HOW TO COMPLETE THIS TASK:
Each line holding the word "customer" must appear in the answer, copied from the entries.

··· RECORDS PROVIDED ···

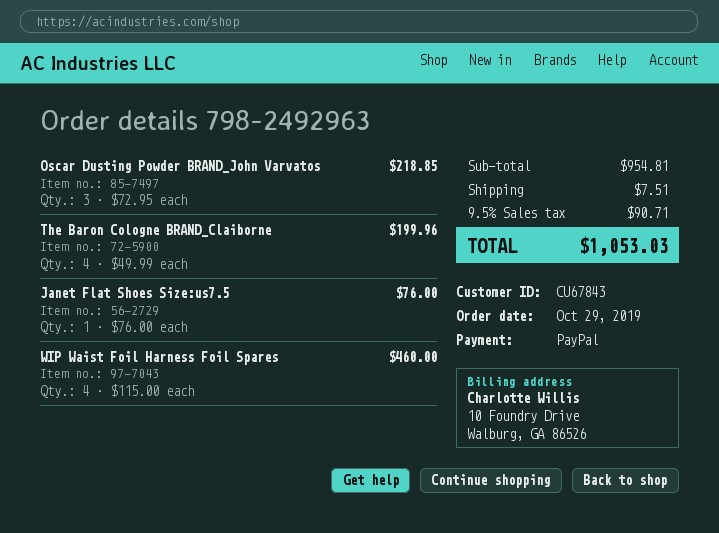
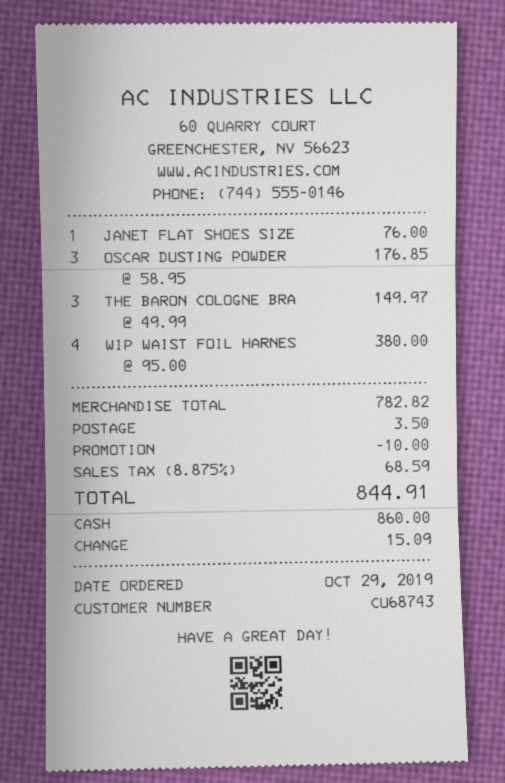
customer number: CU67843 -> CU68743
payment method: PayPal -> cash
Oscar Dusting Powder BRAND_John Varvatos: 3 x 72.95 = 218.85 -> 3 x 58.95 = 176.85
The Baron Cologne BRAND_Claiborne: 4 x 49.99 = 199.96 -> 3 x 49.99 = 149.97
WIP Waist Foil Harness Foil Spares: 4 x 115.00 = 460.00 -> 4 x 95.00 = 380.00
subtotal: 954.81 -> 782.82
discount: none -> 10.00
shipping: 7.51 -> 3.50
tax: 9.5% = 90.71 -> 8.875% = 68.59
total: 1053.03 -> 844.91

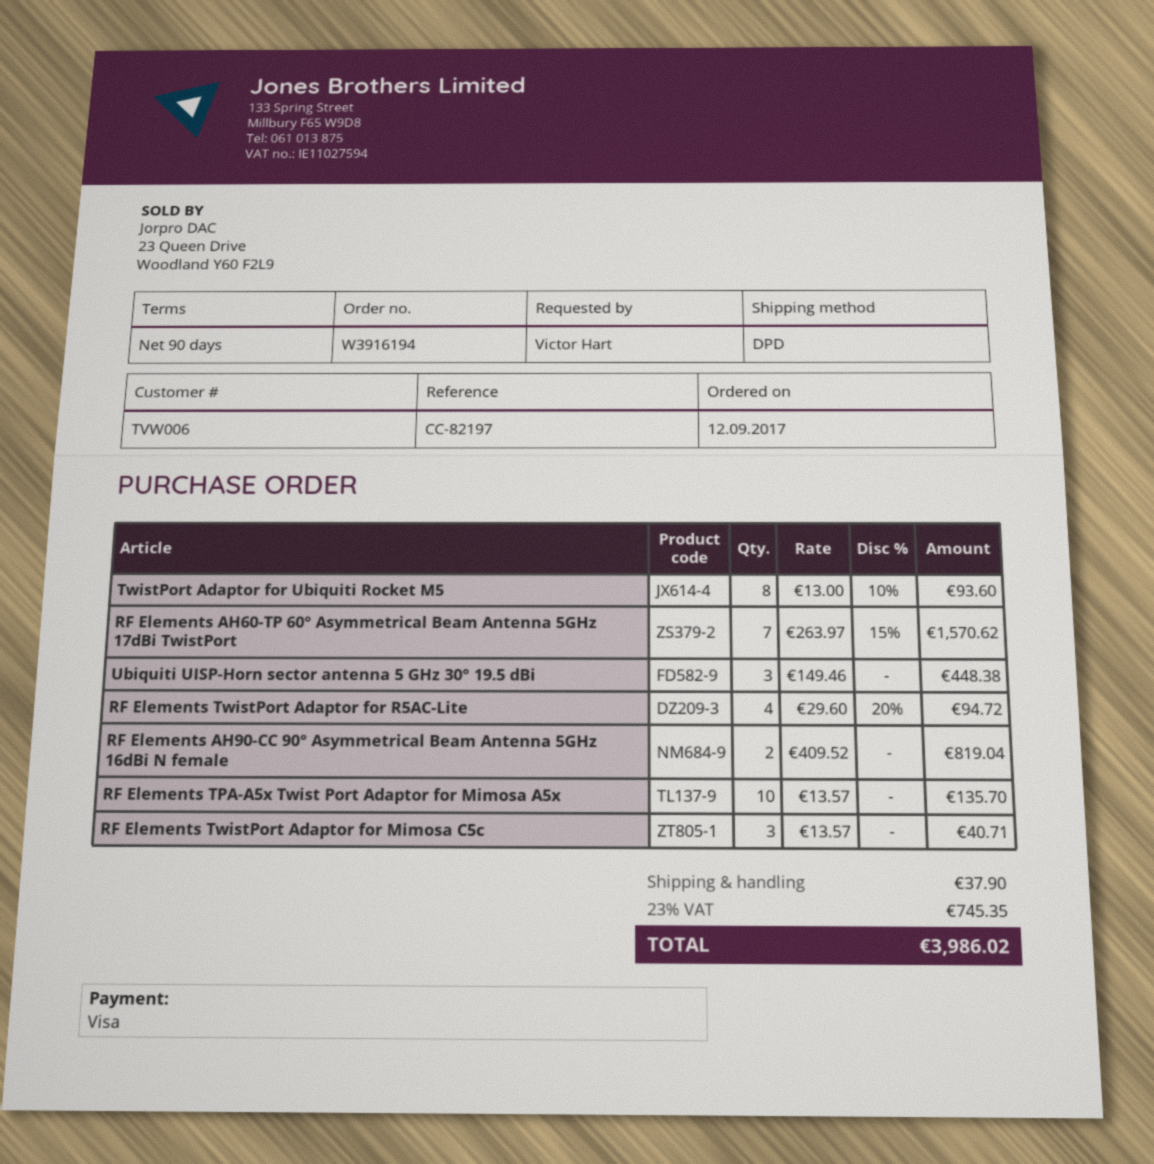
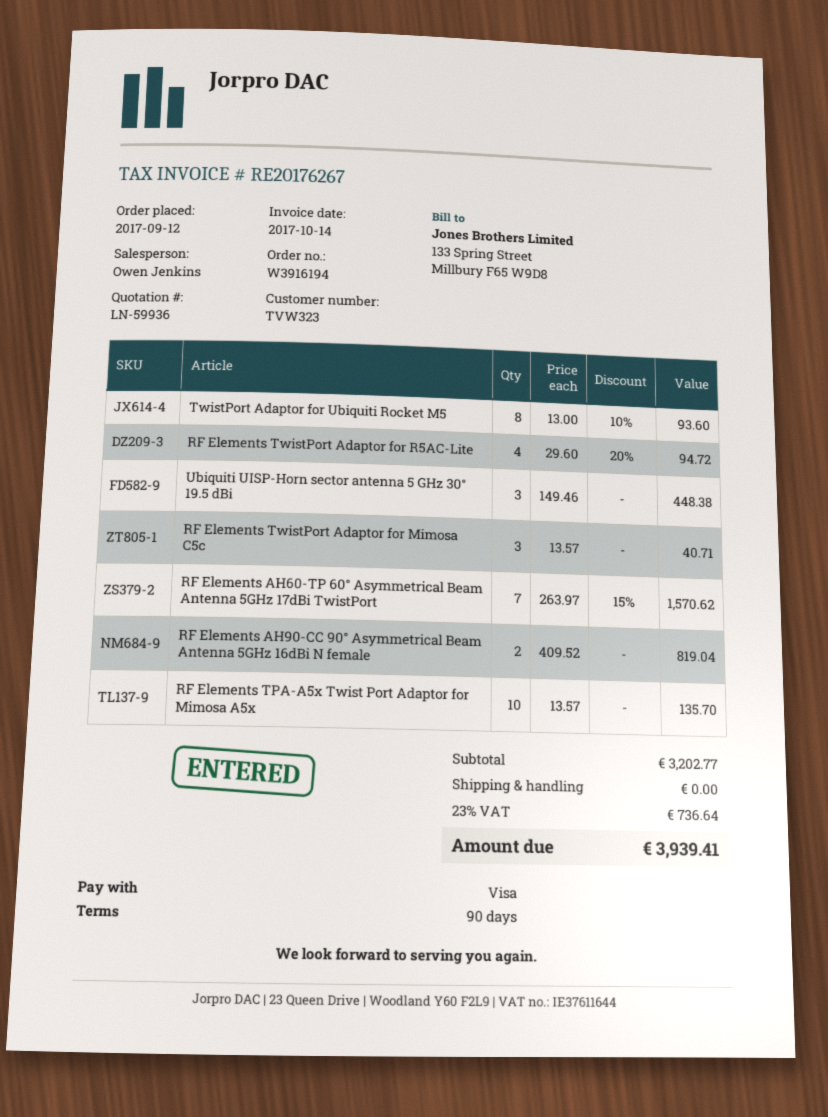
customer number: TVW006 -> TVW323
shipping: 37.90 -> 0.00
tax: 23% = 745.35 -> 23% = 736.64
total: 3986.02 -> 3939.41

···

RESPONSE AREA:
customer number: CU67843 -> CU68743
customer number: TVW006 -> TVW323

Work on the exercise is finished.